Not only did many neurosurgeons of the day view his ideas as preposterous, but much of the controversy around Jannetta’s procedure was that his “novel” decompression surgery had been performed in the past by Dandy and Gardner [2]. In 1981, Rand commented that the MVD procedure is often misnamed as the “Jannetta operation” and, rather, Gardner should receive credit for its conception and development [23]. These strong accusations weighed heavily on Jannetta, as he was always conscious to reference his predecessors and never suggested the invention of the MVD as his original idea.

In 1967, Jannetta moved to Louisiana State University [15]. There, he was finally provided the opportunity to pursue his theory and routinely perform atraumatic MVD (without neurolysis or nerve sectioning) for TN and HFS using a retromastoid suboccipital approach. By late 1967, he felt that the vascular compression theory was correct and the results from his patients were consistent. He stated:

“It was progressively more reasonable to assume, as our experience evolved, that TN is due to vascular compression of the trigeminal nerve … compressing vessels were frequently multiple and often distal” [15].

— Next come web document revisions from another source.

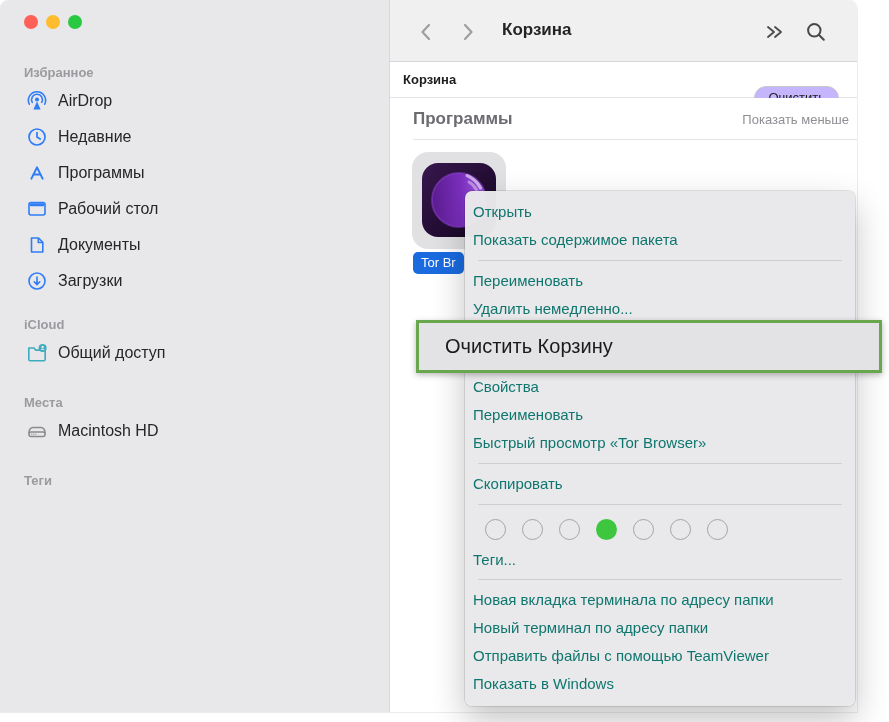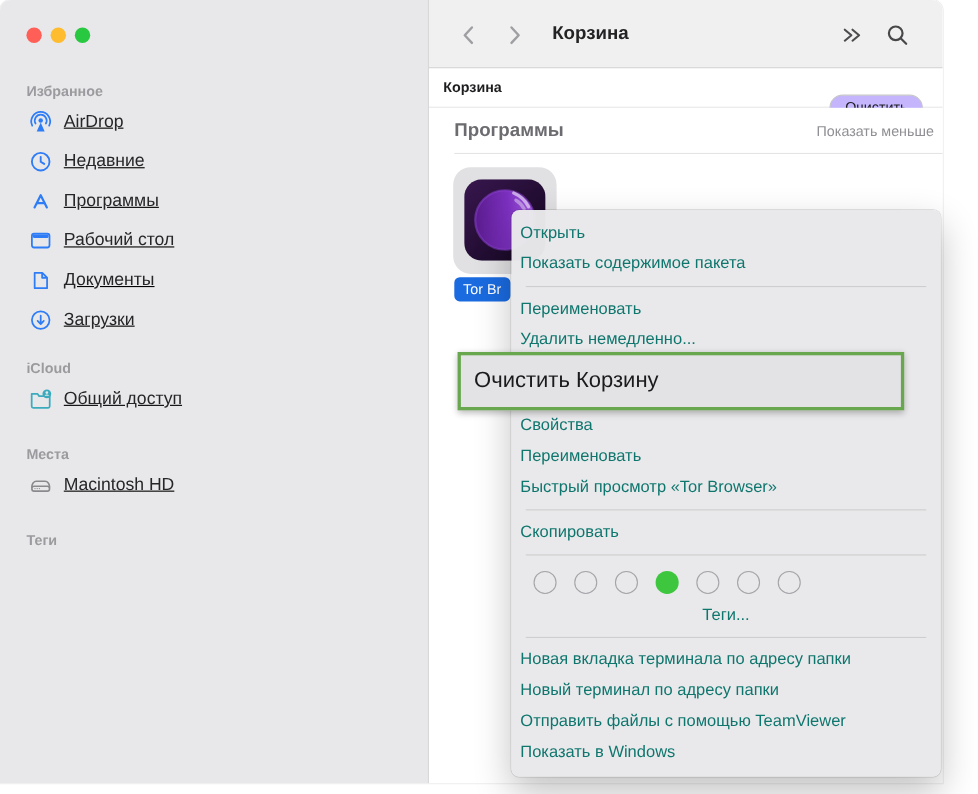"Избранное" .sidebar { padding-top: 25px -> 15px }
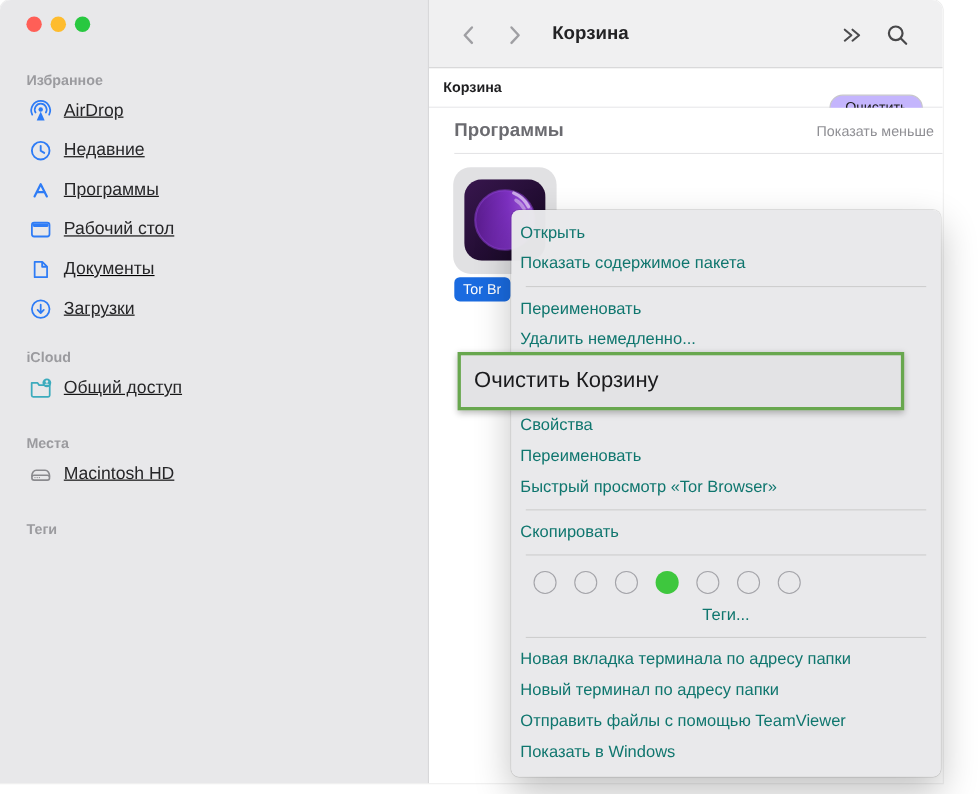"AirDrop" .side-item { text-decoration: underline -> none }
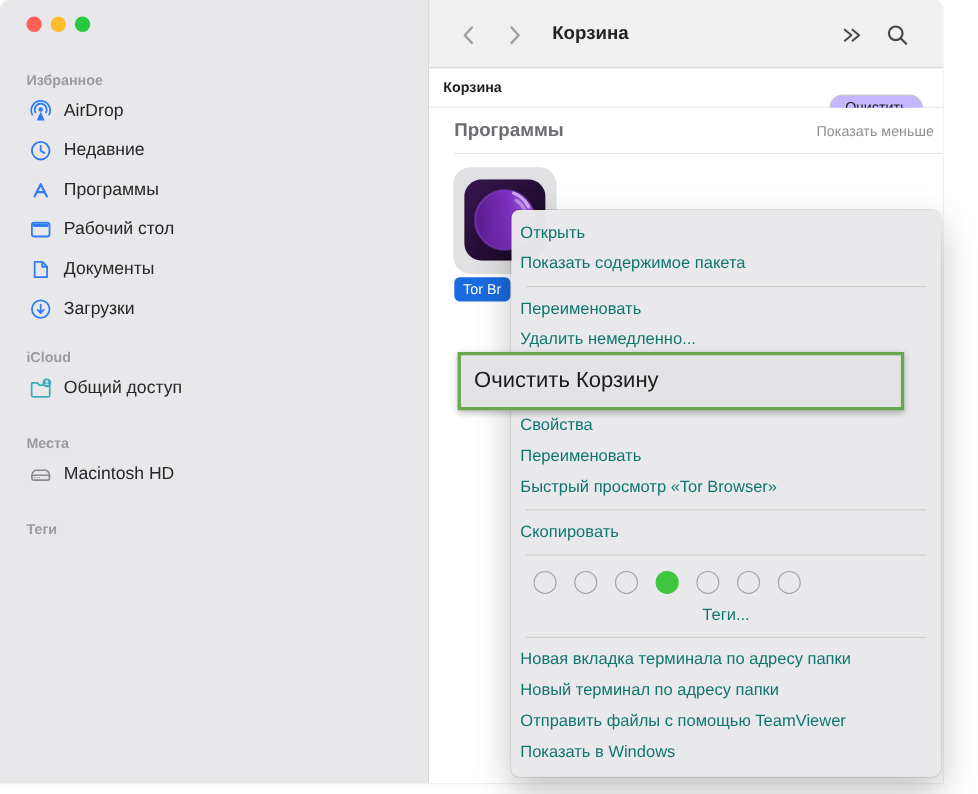"Очистить Корзину" .annotation { padding-left: 12px -> 26px; width: 406px -> 466px }
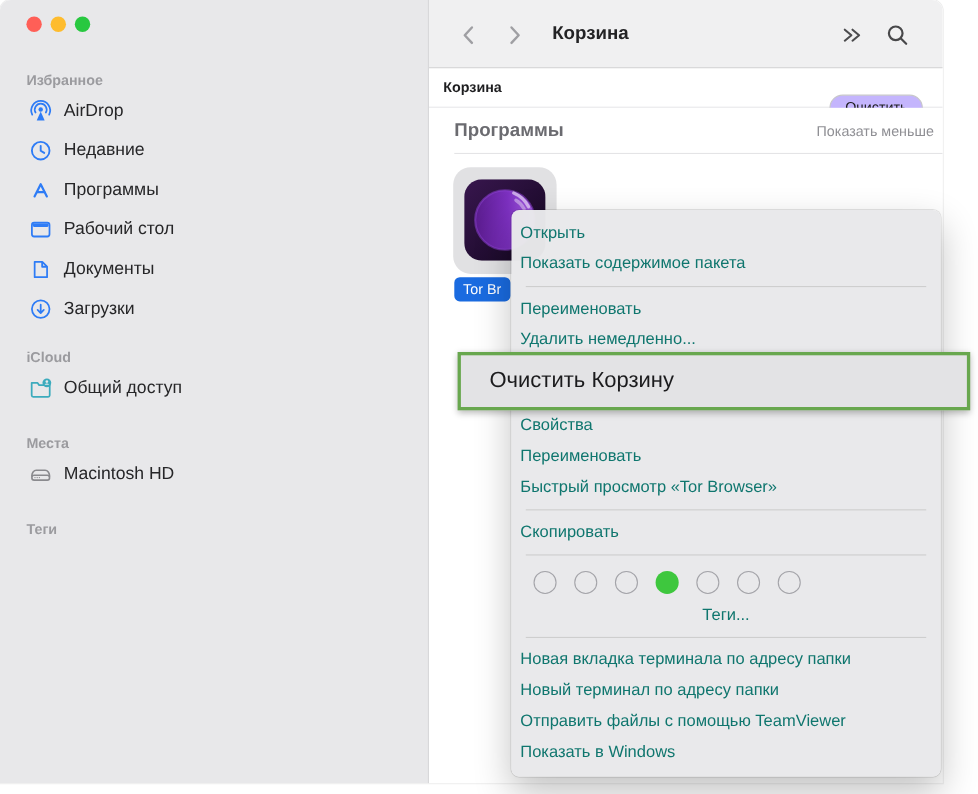"Теги..." .mi-sm { text-align: center -> none }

Around this time, MVD for TN was being performed with other approaches by other neurosurgeons. Jules Hardy from Montreal, Canada, was the first neurosurgeon to use the technique via the cerebellopontine approach, publishing his findings in 1970 [22]. In the 1990s, Jannetta successfully convinced the scientific community of his findings. Using a microscope, Jannetta clearly visualized offending arteries and veins. Though Jannetta was initially not familiar with the findings of Dandy and Gardner when he made his first observations of vascular compression of the trigeminal nerve, he eventually incorporated their work in addition to his own findings to successfully promote the utility of MVD. In 1996, nearly three decades after his first MVD, Jannetta published a series of 1185 patients treated with MVD at the Presbyterian University Hospital in Pittsburgh [1]. Jannetta then challenged his peers to test his findings. The initial success rate was 82% for complete relief, 16% for partial relief for a combined rate of 98%. At 10-year follow-up, 68% of patients reported excellent or good relief. While drawing parallels between his own work and Dandy’s, Jannetta recalled:

“Dandy wasn’t able to do what he had to do outside the operating room. He was advocating a difficult procedure that was unsafe unless the neurosurgeon had been well trained in the technique. He didn’t train … surgeons to do the procedure, which is necessary if something is going to be kept alive. One surgeon, no matter how much he operates, has very little effect. But if [he or she] trains a group of surgeons who go forth and multiply and train others, then the ripple effect is tremendous” [24].

Once Jannetta’s ideas were established, MVD became an accepted treatment for TN and other neurovascular compression syndromes [13, 18]. Jannetta’s contribution to the advancement of MVD surgery was well encapsulated by Shelton:

“One person cannot change medicine unless he changes the minds of enough of his peers for word to begin to get around. Only then is the revolution safe” [24].